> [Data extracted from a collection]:

↓

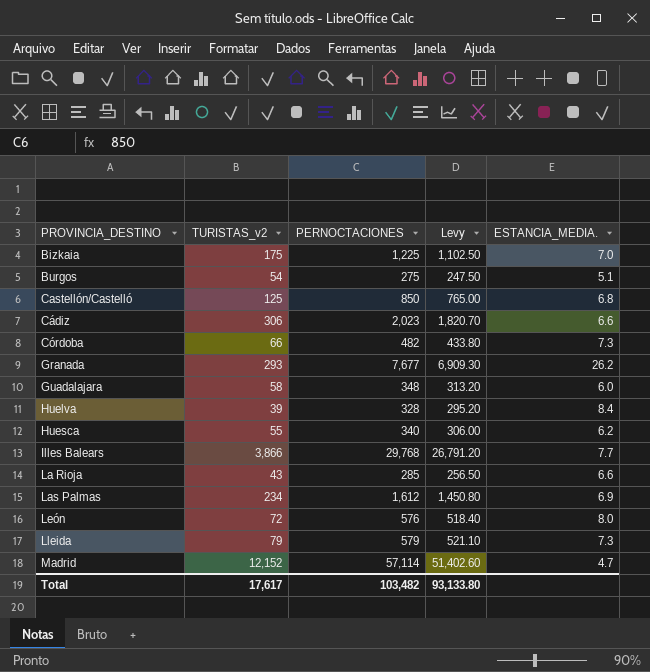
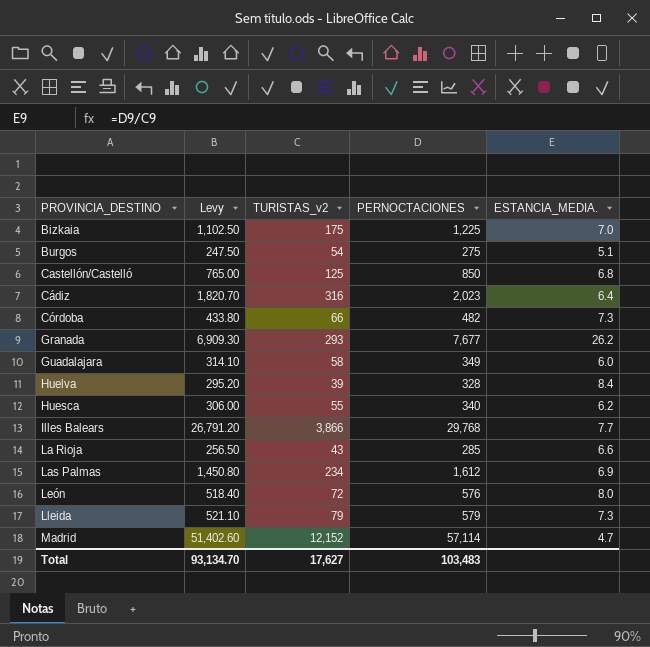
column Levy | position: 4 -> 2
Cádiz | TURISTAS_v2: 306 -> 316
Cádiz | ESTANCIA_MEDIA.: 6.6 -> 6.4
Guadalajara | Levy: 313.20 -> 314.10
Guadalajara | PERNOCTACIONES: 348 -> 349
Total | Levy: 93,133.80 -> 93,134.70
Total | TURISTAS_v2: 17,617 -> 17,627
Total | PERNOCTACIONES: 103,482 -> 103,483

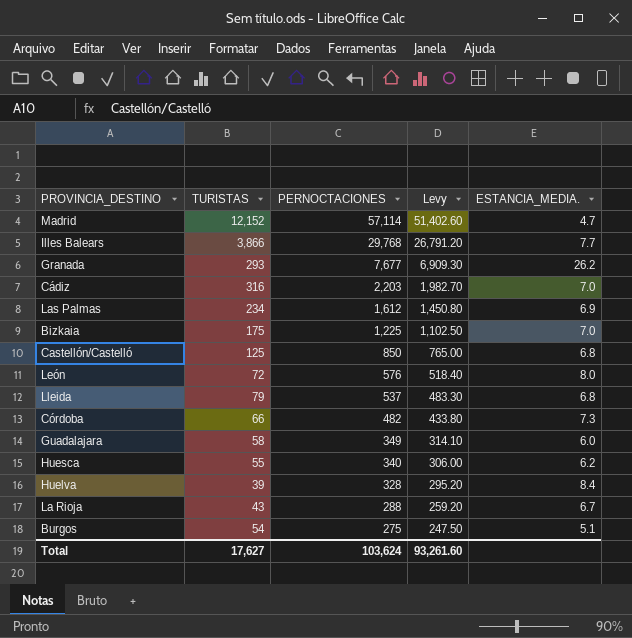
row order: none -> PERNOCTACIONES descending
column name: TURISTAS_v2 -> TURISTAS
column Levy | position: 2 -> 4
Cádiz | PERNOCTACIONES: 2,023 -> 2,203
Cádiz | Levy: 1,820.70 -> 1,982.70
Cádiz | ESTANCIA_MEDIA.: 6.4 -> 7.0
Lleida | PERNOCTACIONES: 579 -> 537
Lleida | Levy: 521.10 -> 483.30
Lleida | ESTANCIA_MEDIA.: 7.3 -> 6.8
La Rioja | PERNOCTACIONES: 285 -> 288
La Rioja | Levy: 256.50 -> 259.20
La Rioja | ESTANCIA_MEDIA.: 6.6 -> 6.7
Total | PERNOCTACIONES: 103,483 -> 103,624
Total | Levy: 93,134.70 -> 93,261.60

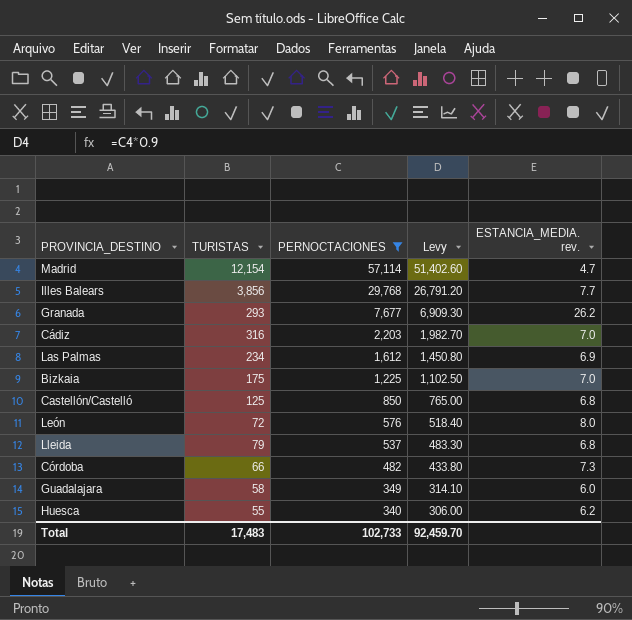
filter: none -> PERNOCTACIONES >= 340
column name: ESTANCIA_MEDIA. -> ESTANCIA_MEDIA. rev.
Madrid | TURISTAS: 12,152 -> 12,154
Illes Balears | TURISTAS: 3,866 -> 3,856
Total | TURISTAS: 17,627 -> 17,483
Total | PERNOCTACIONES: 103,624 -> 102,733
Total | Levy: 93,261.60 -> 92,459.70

↑

> [What the exercise asks]: Which lines of the records contain "Rioja"? Show each of them.

> [Reply to the exercise]:
La Rioja | PERNOCTACIONES: 285 -> 288
La Rioja | Levy: 256.50 -> 259.20
La Rioja | ESTANCIA_MEDIA.: 6.6 -> 6.7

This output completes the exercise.